Through the Future Fund, the UK government now has lots of stakes in small, start-up, high-growth companies. Time will tell whether that was wise, says Matthew Lynn.

Rishi Sunak
Rishi Sunak: adding up may not be his strong point
(Image credit: © Paul Grover/Shutterstock)

Slightly over a year into his time as chancellor, some of us are starting to wonder if adding up is not exactly Rishi Sunak’s strong point. The furlough scheme has cost close to £50bn already – far more than the initial estimates – and it is still running. Eat Out To Help Out was meant to cost £500m, but came in at £849m. We can now add the Future Fund to the list. It was launched at the height of the first lockdown, when deal-making was frozen, to prevent a generation of start-ups being wiped out because they couldn’t stage a fresh funding round. At the time, the government put aside £500m in funding. The scheme closed on 31 January and the final amount spent has just been announced. It was £1.1bn. But heck, what’s a 100% rounding error at the Treasury these days?

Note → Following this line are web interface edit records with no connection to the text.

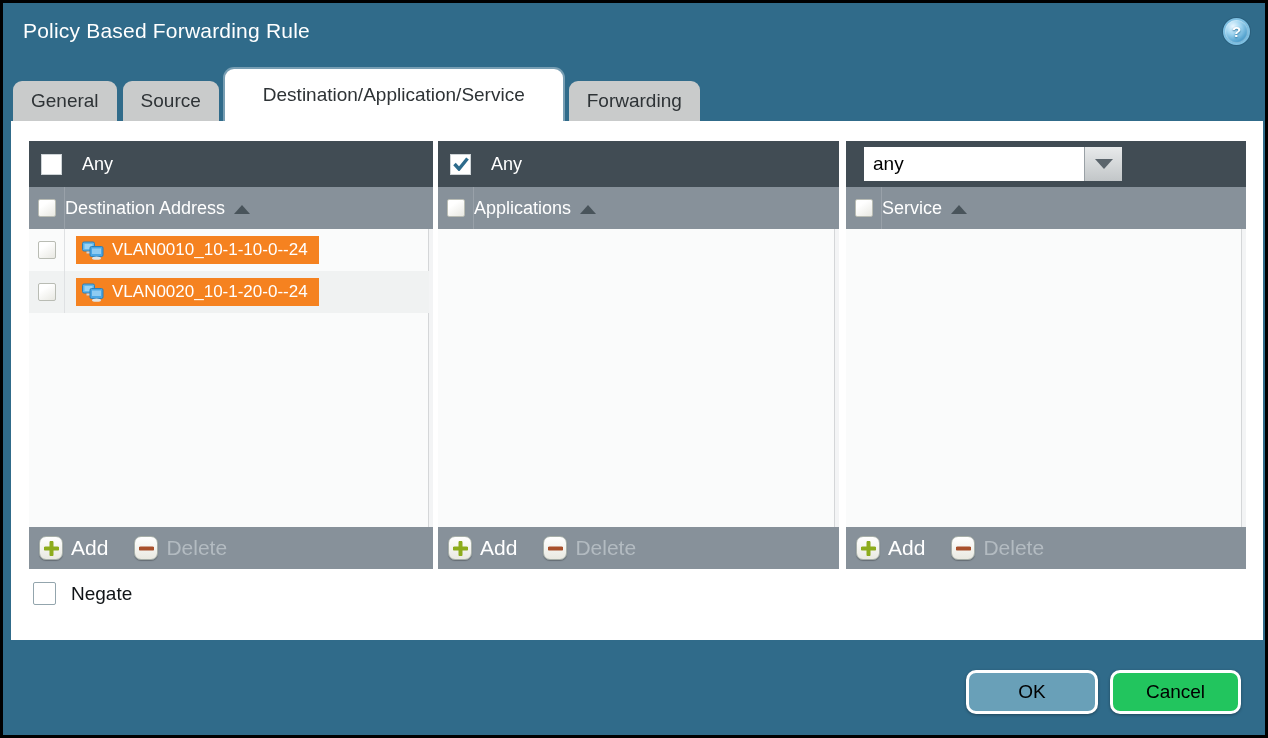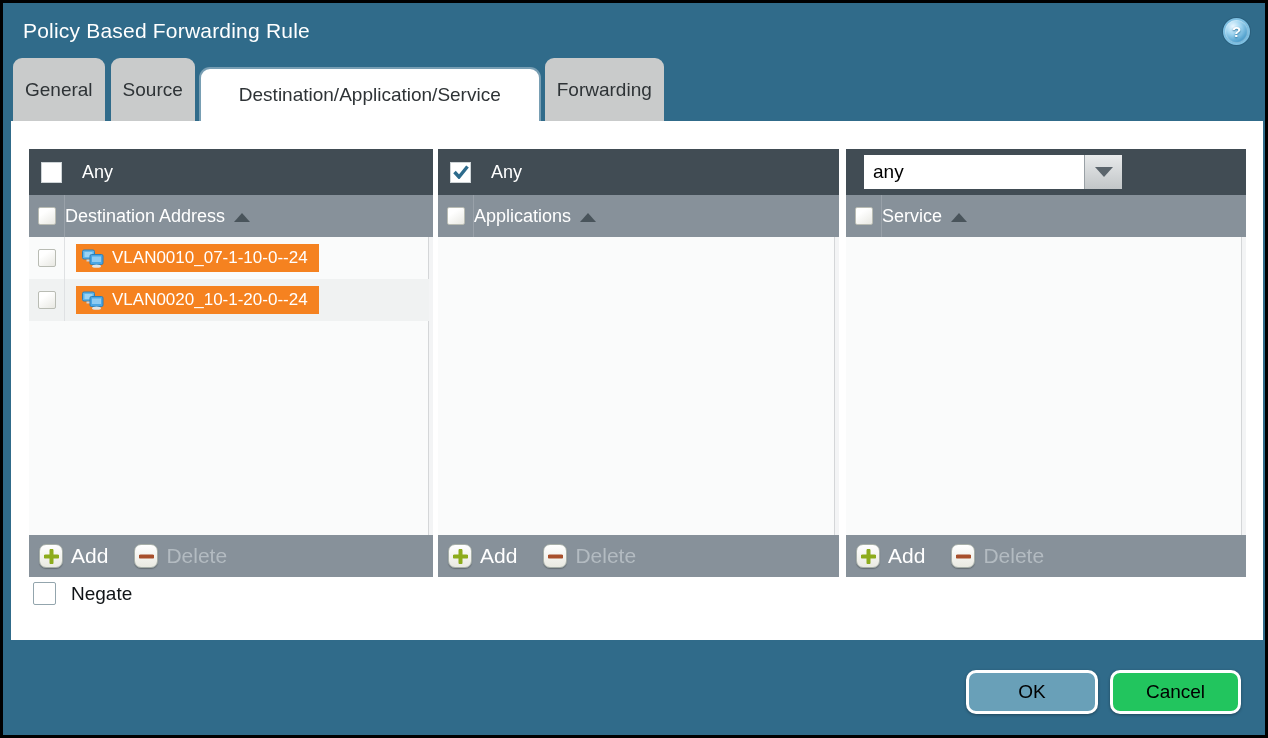"General" .tab { height: 63px -> 40px; padding: 0 12px -> 0 18px }
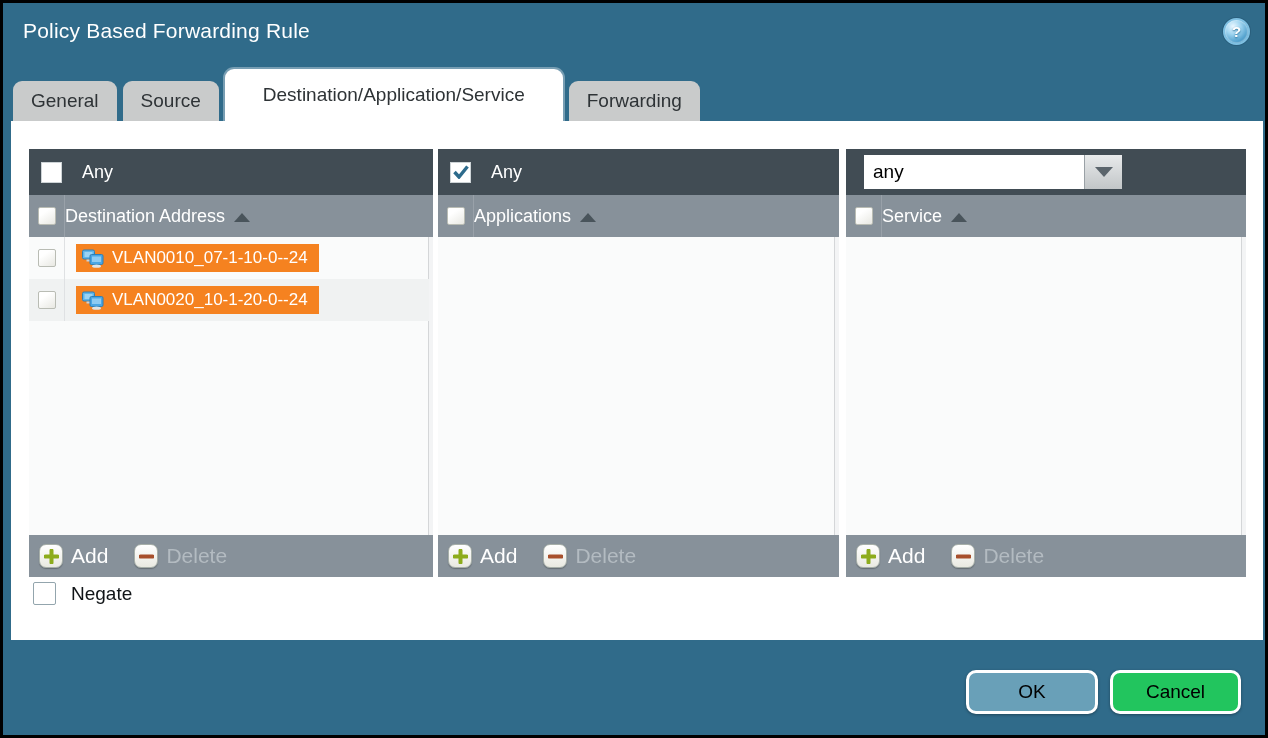"Any" .col { top: 28px -> 20px }
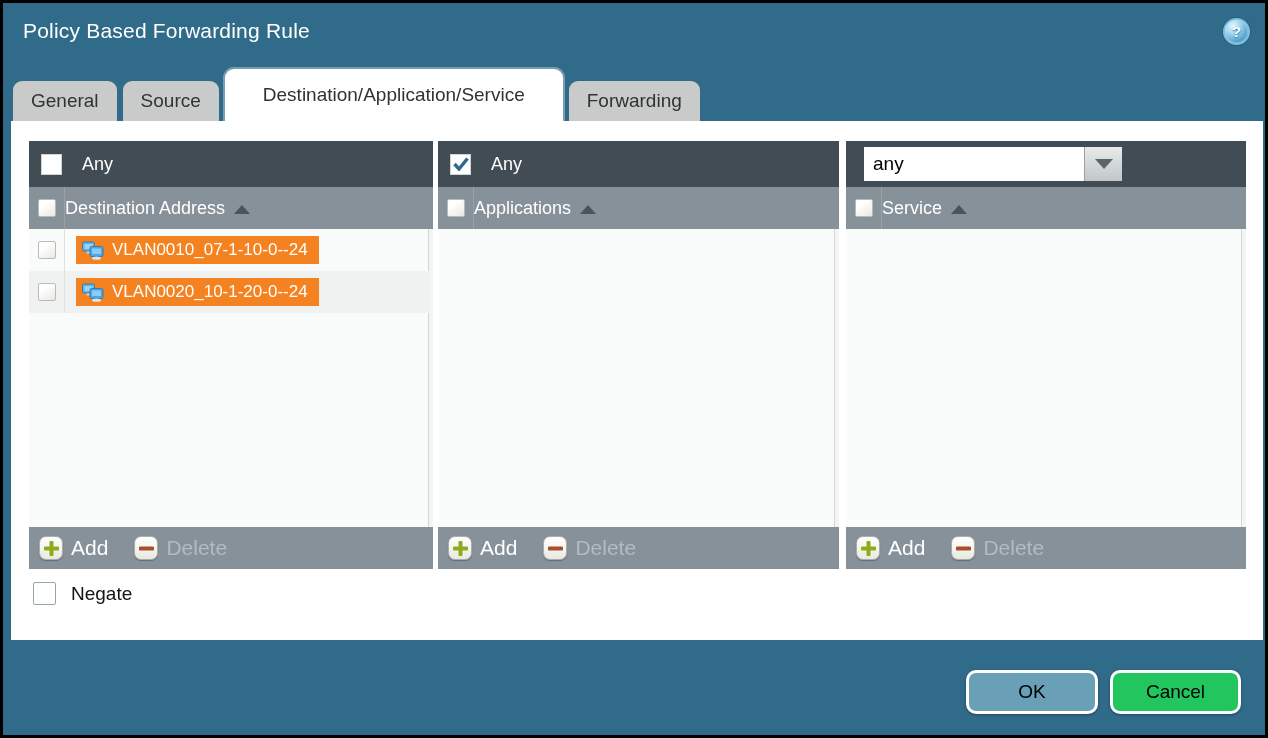"VLAN0010_07-1-10-0--24" span { text: 07-1-10-0--24 -> 10-1-10-0--24 }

The government places its bets

It is the first time the UK has tried anything like this since the launch of what became 3i in 1945 when the Industrial and Commercial Finance Corporation was created to invest in small and medium-sized businesses struggling for cash in the wake of World War II. For the last 30 years, we have stuck to the mantra that the government can’t pick winners, and shouldn’t bother trying. Indeed, for most of that time the government has mostly tried to get rid of any stakes it owned in companies, and certainly not tried to add to them (with the exception of the banks in the 2008 crash, but it sold those shares as fast as it could). The Future Fund has changed that, and may well be extended: at the time of writing, the chancellor was expected to launch a “Breakthrough” fund in the Budget that will invest in fast-growing technology companies.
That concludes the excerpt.